Кудимов, имевший свои причины восхищаться остротами Анкудимова, захохотал.

— Кто запер? — отвечал хозяин с некоторою досадою. — Человек запер!

— Как человек?

— Ну как… разумеется как — ключом!

Послышался стук сапогов, подбитых гвоздями, и в центре кружка, образовавшегося около окошка из членов нашего общества, явился рыжебородый мещанин, рябоватое лицо которого, пылавшее справедливым, по-видимому, негодованием, очень живо напоминало голландский сыр. Губы его, немножко раскрытые, выказывали ряд гнилых, черных зубов, как у большой части купцов, торгующих фруктами…

— Надуванция-с, господа! — сказал он, приветствуя каждого из нас мещанским поклоном. — Чистая надуванция!

— Вестимо, — подхватил чернобородый мещанин, протеснившийся чрез толпу к своему товарищу. — Не хочется денег платить!

— Молчите вы, свиньи! — с гневом воскликнул сотрудник. — Не с вами говорят. Пошли вон.

— Пойдем, как деньги получим… обещал сегодня, так сегодня и заплати… дверь заперта, ну так, в то место, через форточку заплати…

При слове «через форточку» сотрудник вздрогнул.

— Сумма невелика, — продолжал рыжебородый, — пролезет! Двадцать три рубля семьдесят три копейки…

— Да мне осьмнадцать рублев.

— Итого… Мещанин стал считать…

— Ничего! — воскликнул сотрудник грозным голосом. — Сегодня решительно ничего! Завтра…

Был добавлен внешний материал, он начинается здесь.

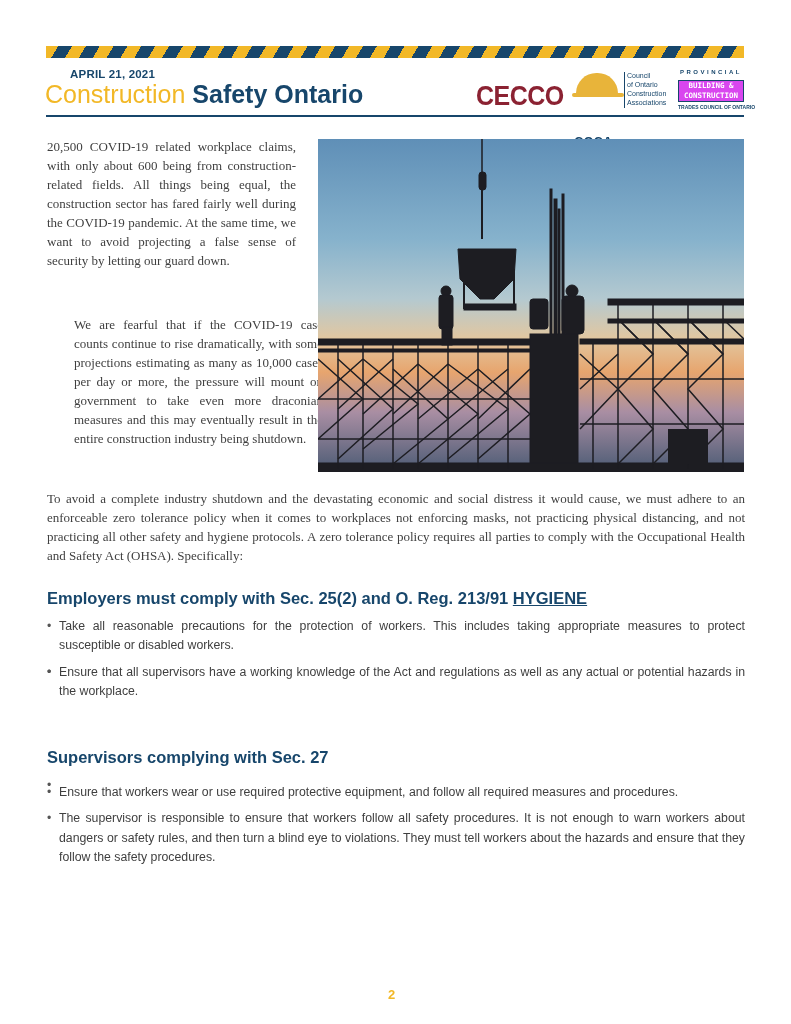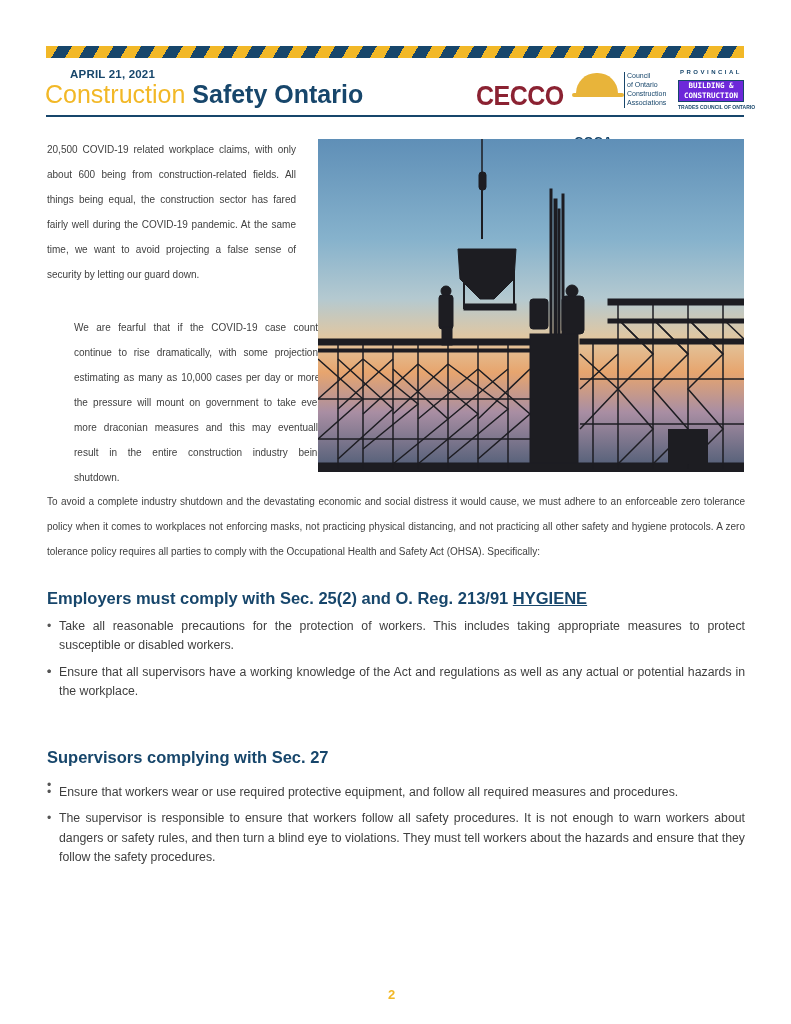--- a/index.html
+++ b/index.html
@@ -32,29 +32,29 @@
       position: absolute; left: 4px; top: 2px; width: 42px; height: 24px;
       background: #e8b43a; border-radius: 22px 22px 4px 4px;
     }
     .logo-coca .brim { position: absolute; left: 0; top: 22px; width: 52px; height: 4px; background: #e8b43a; border-radius: 2px; }
     .logo-coca .word { position: absolute; left: 2px; top: 23px; font-size: 13px; font-weight: bold; color: #17466b; margin-top: 40px; }
     .coca-divider { position: absolute; left: 624px; top: 72px; width: 1px; height: 36px; background: #17466b; }
     .coca-text { position: absolute; left: 627px; top: 71px; font-size: 7px; line-height: 9px; color: #17466b; }
     .logo-pbct { position: absolute; left: 676px; top: 69px; width: 70px; height: 42px; }
     .pbct-arc { position: absolute; left: 4px; top: 0; font-size: 6px; font-weight: bold; color: #17466b; letter-spacing: 2.5px; }
     .pbct-box {
-      position: absolute; left: 2px; top: 11px; width: 66px; height: 22px; background: #6d28d9;
+      position: absolute; left: 2px; top: 11px; width: 66px; height: 22px; background: #d946ef;
       border: 1px solid #17466b; color: #fff; font-size: 7.5px; font-weight: bold; text-align: center; line-height: 10px;
       font-family: "DejaVu Sans Mono", monospace;
     }
     .pbct-sub { position: absolute; left: 2px; top: 35px; font-size: 5px; font-weight: bold; color: #17466b; white-space: nowrap; }
 
     
     .para {
-      position: absolute; font-family: Liberation Sans, sans-serif; font-size: 10px; line-height: 25px;
+      position: absolute; font-family: Liberation Serif, serif; font-size: 13px; line-height: 19px;
       color: #3f3f3f; text-align: justify;
     }
     #p1 { left: 47px; top: 137px; width: 249px; }
     #p2 { left: 47px; top: 315px; width: 249px; margin-left: 27px; }
     #p3 { left: 47px; top: 489px; width: 698px; }
 
     .photo {
       position: absolute; left: 318px; top: 139px; width: 426px; height: 333px; overflow: hidden;
       background: linear-gradient(180deg, #5f8fb7 0%, #86b2cc 30%, #b4c9d0 48%, #e2c7a0 60%, #e7a56e 70%, #a98ea3 82%, #4b5b74 100%);
     }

— Спасибо! Покорнейше благодарим-с. Вот, господа, — продолжал мещанин, обращаясь к нам, — рассудите, господское ли дело? Приятелем нашим прикинулся. Каждый день в лавку зайдет. «Куда-с идете, Павел Степаныч?» Да вот надобно деньжонок получить, говорит, пьесу новую сочинил, и пойдет рассказывать, и про Асёнкову, и про театр, и про ахтеров, — заслушаешься, такой краснобай… поневоле дашь, в то место, полфунтика сыру швейцарского в долг… либо осьмушку чайку!.. Спасибо, говорит, благодарю, отдам с благодарности! Вот только пьесу мою сыграют: три тысячи, в то место, говорит, получу… «А что, хороша пьеса? — спросишь его. — Насчет трагеди, чувствительное, или так просто камедь?» Разное, говорит, да и ну пересказывать, а сам то и дело — отпусти того, другого, десятого. Отпусти стеариновых свеч: при сальных, видишь, не пишется! Не всё равно, бумагу переводить!.. Вот, судари мои, отпустим и свеч. Он всё сидит, вон нейдет, да и нам весело с ним: таким ведь хорошим человеком прикинулся, словно ахтер.